I have a question about the pronunciation of "z" in Polish sentences.

I learned "z" is a voiced sound in Polish words.
But *I didn't hear the voiced sound when my Polish friends introduced themselves.*

I heard the sound likes "*Jestem s Polski*", doesn't like "*Jestem z Polski*".
Is it my misheard? Or are there rules of pronouncing in Polish sentences?


----------



## ornityna

You have heard correctly. In Polish there are many devoicing rules. In general, all obstruents become voiceless at the end of words unless the next word starts with a voiced obstruent. Furthermore, often voiced sounds are devoiced in the neighborhood of other voiceless sounds.

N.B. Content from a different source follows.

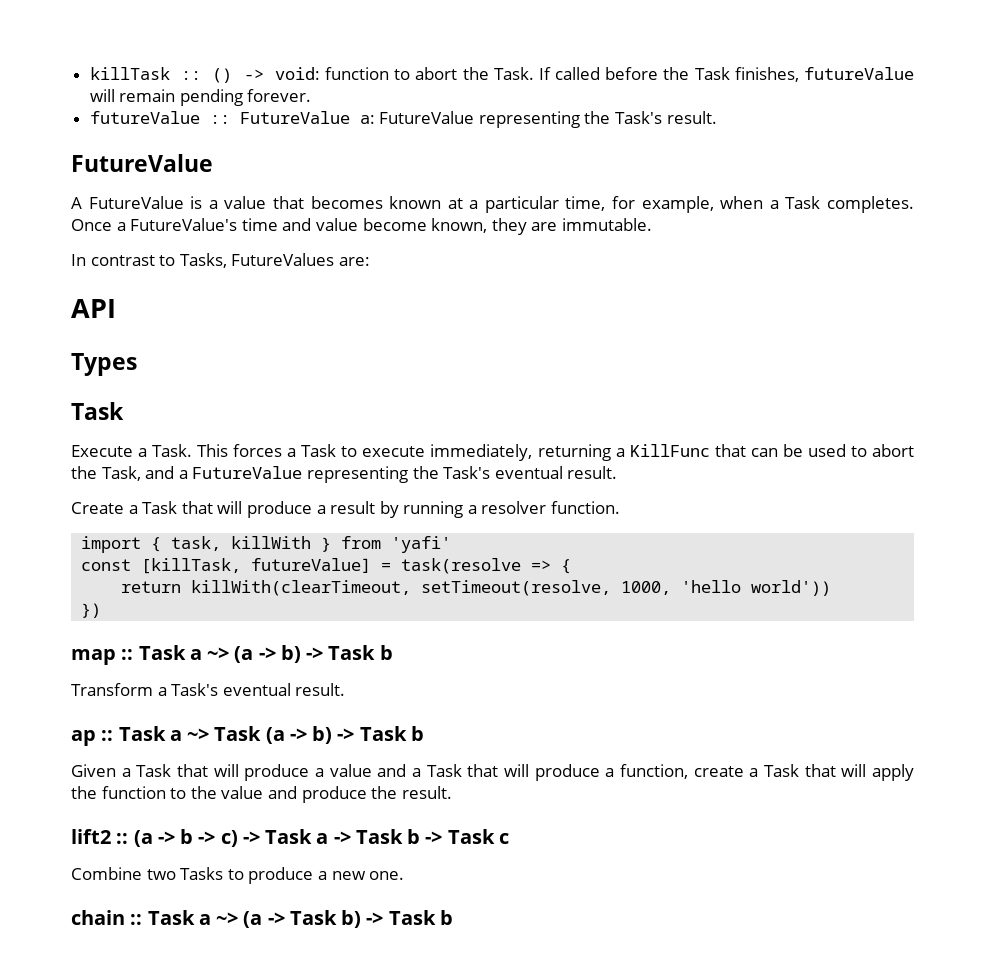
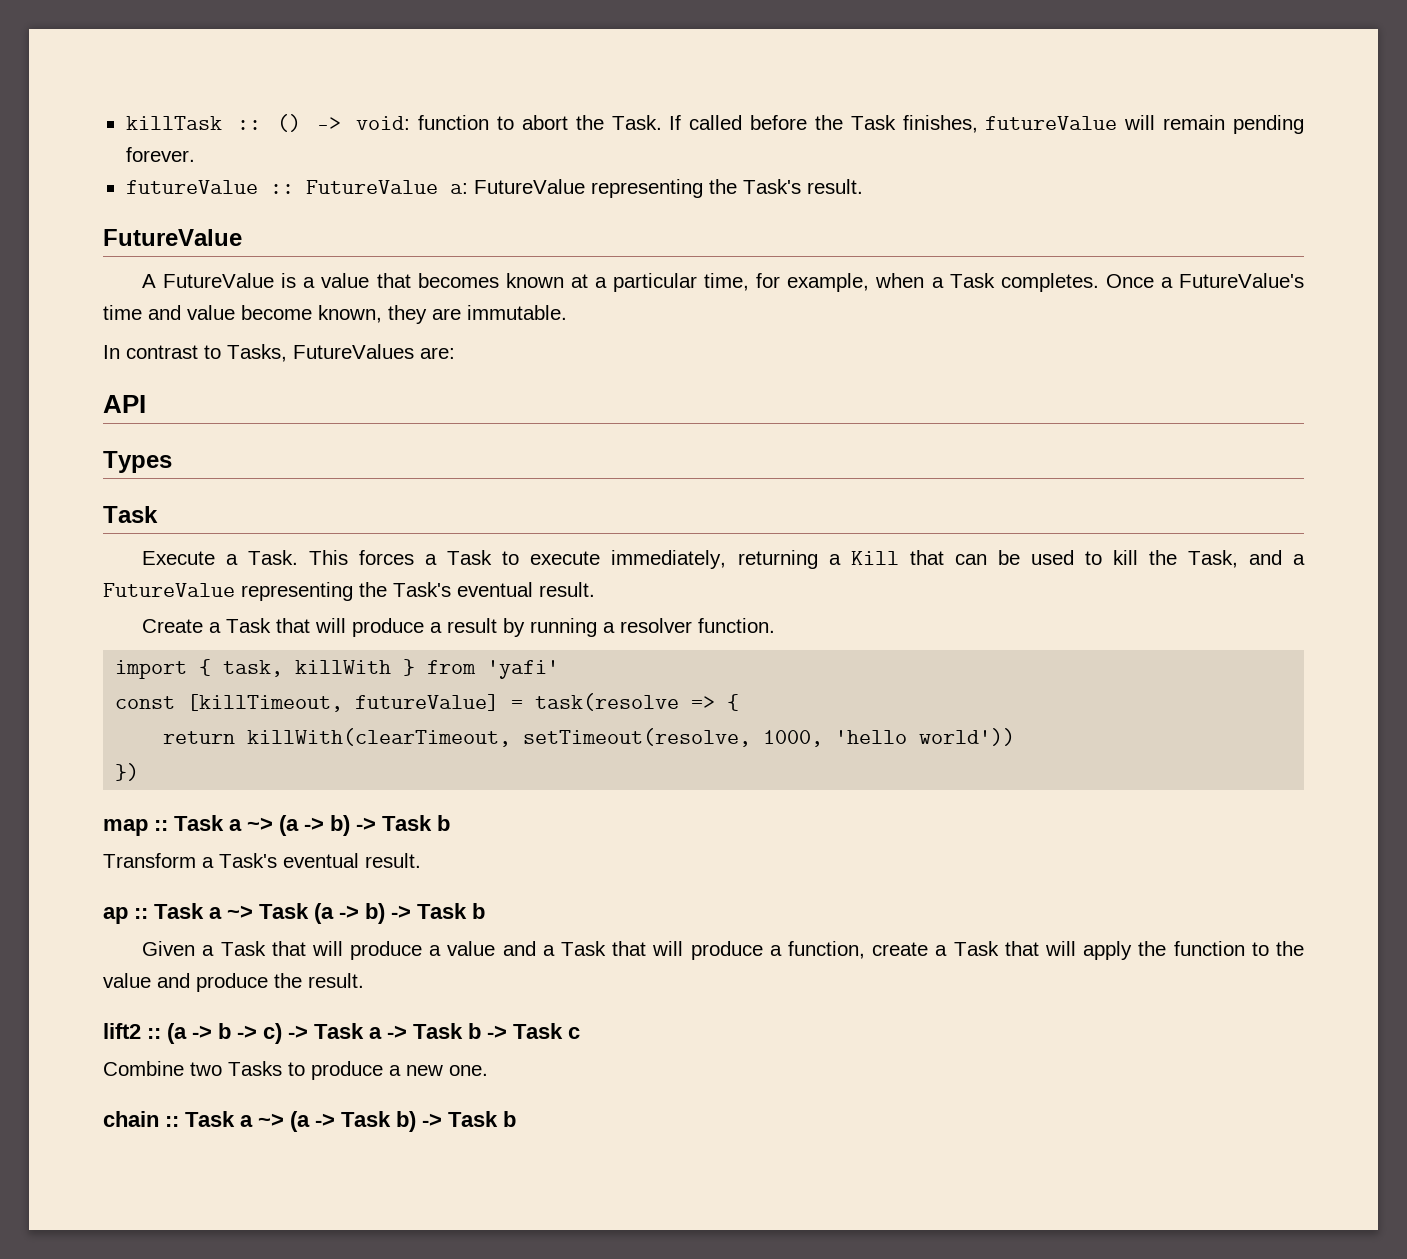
[629,444,710,457] KillFunc -> [850,551,899,565] Kill
[871,444,914,457] abort -> [1112,550,1138,565] kill
[141,558,242,574] [killTask, -> [187,694,344,712] [killTimeout,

In your example, the _z_ is pronounced [ s] because of the following voiceless [p]. If it were _Jestem z Danii_ 'I'm from Danemark,' the _z_ would be pronounced as written - [z].
Example:
_Kod _'code' is pronounced exactly like _kot _'cat.' However, when placed in a sentence such as _Kod dostępu_ 'access code,' the _d_ surfaces as voiced [d]. This does not work for _Kot dostępu_ 'access cat' (whatever this means), since in 'cat' the _t_ is always voiceless.


----------



## Wen24

ornityna said:


> You have heard correctly. In Polish there are many devoicing rules. In general, all obstruents become voiceless at the end of words unless the next word starts with a voiced obstruent. Furthermore, often voiced sounds are devoiced in the neighborhood of other voiceless sounds. In your example, the _z_ is pronounced [ s] because of the following voiceless [p]. If it were _Jestem z Danii_ 'I'm from Danemark,' the _z_ would be pronounced as written - [z].
> Example:
> _Kod _'code' is pronounced exactly like _kot _'cat.' However, when placed in a sentence such as _Kod dostępu_ 'access code,' the _d_ surfaces as voiced [d]. This does not work for _Kot dostępu_ 'access cat' (whatever this means), since in 'cat' the _t_ is always voiceless.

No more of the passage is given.